-- Opening Marker --
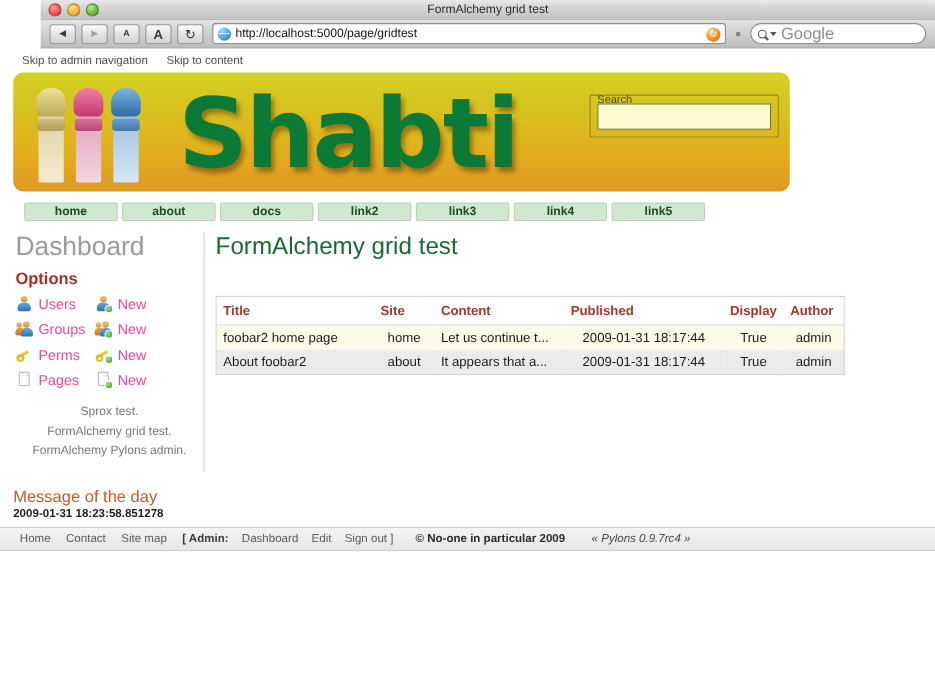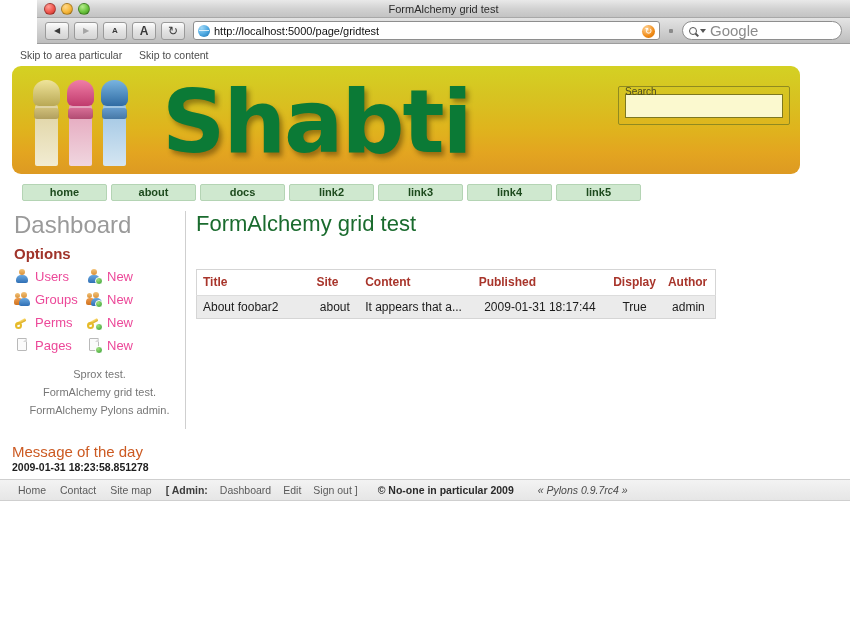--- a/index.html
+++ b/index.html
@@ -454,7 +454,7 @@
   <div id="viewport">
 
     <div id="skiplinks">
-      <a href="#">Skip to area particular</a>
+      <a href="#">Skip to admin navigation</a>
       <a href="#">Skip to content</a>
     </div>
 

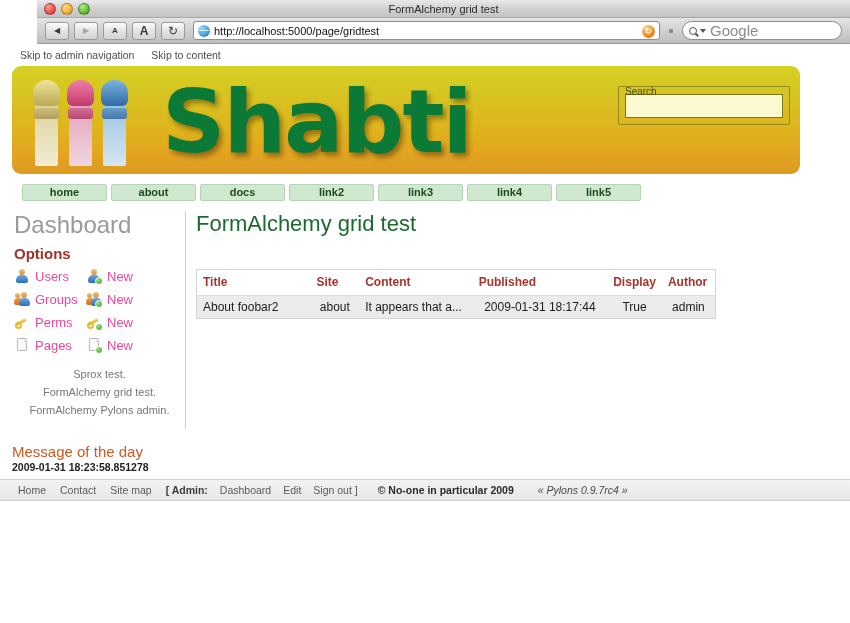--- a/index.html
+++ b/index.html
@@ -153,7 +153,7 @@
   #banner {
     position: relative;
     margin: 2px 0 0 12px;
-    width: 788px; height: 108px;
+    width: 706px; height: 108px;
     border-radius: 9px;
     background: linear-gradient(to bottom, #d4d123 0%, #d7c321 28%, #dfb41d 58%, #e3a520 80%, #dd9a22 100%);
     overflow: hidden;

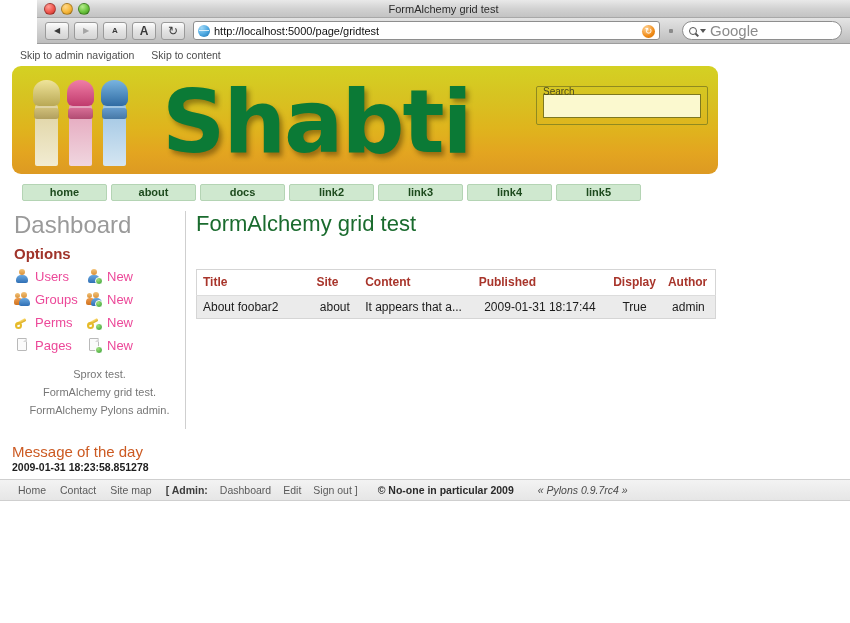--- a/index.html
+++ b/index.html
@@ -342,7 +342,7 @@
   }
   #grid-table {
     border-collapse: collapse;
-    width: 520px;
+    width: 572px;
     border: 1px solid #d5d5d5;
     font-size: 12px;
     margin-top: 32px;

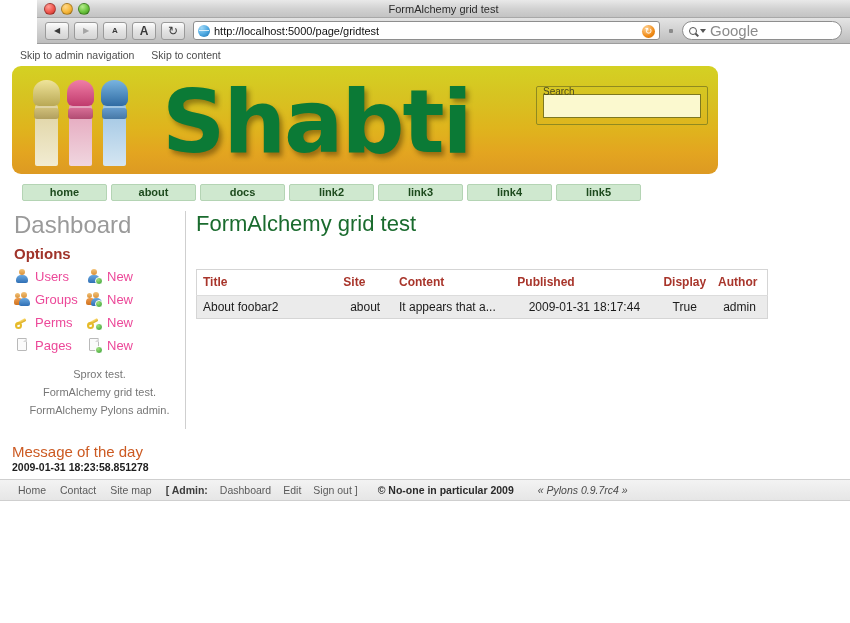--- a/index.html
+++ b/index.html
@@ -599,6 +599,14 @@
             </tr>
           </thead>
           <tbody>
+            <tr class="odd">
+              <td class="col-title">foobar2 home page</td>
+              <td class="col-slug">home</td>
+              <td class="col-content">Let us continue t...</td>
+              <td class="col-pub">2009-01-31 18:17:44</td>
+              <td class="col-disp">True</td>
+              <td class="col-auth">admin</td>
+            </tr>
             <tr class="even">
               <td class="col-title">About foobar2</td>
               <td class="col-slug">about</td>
-- Closing Marker --
What to produce = Could the lines above be copied out exactly, with no image carried over?

Exercise answer =
--- a/index.html
+++ b/index.html
@@ -454,7 +454,7 @@
   <div id="viewport">
 
     <div id="skiplinks">
-      <a href="#">Skip to area particular</a>
+      <a href="#">Skip to admin navigation</a>
       <a href="#">Skip to content</a>
     </div>
 

--- a/index.html
+++ b/index.html
@@ -153,7 +153,7 @@
   #banner {
     position: relative;
     margin: 2px 0 0 12px;
-    width: 788px; height: 108px;
+    width: 706px; height: 108px;
     border-radius: 9px;
     background: linear-gradient(to bottom, #d4d123 0%, #d7c321 28%, #dfb41d 58%, #e3a520 80%, #dd9a22 100%);
     overflow: hidden;

--- a/index.html
+++ b/index.html
@@ -342,7 +342,7 @@
   }
   #grid-table {
     border-collapse: collapse;
-    width: 520px;
+    width: 572px;
     border: 1px solid #d5d5d5;
     font-size: 12px;
     margin-top: 32px;

--- a/index.html
+++ b/index.html
@@ -599,6 +599,14 @@
             </tr>
           </thead>
           <tbody>
+            <tr class="odd">
+              <td class="col-title">foobar2 home page</td>
+              <td class="col-slug">home</td>
+              <td class="col-content">Let us continue t...</td>
+              <td class="col-pub">2009-01-31 18:17:44</td>
+              <td class="col-disp">True</td>
+              <td class="col-auth">admin</td>
+            </tr>
             <tr class="even">
               <td class="col-title">About foobar2</td>
               <td class="col-slug">about</td>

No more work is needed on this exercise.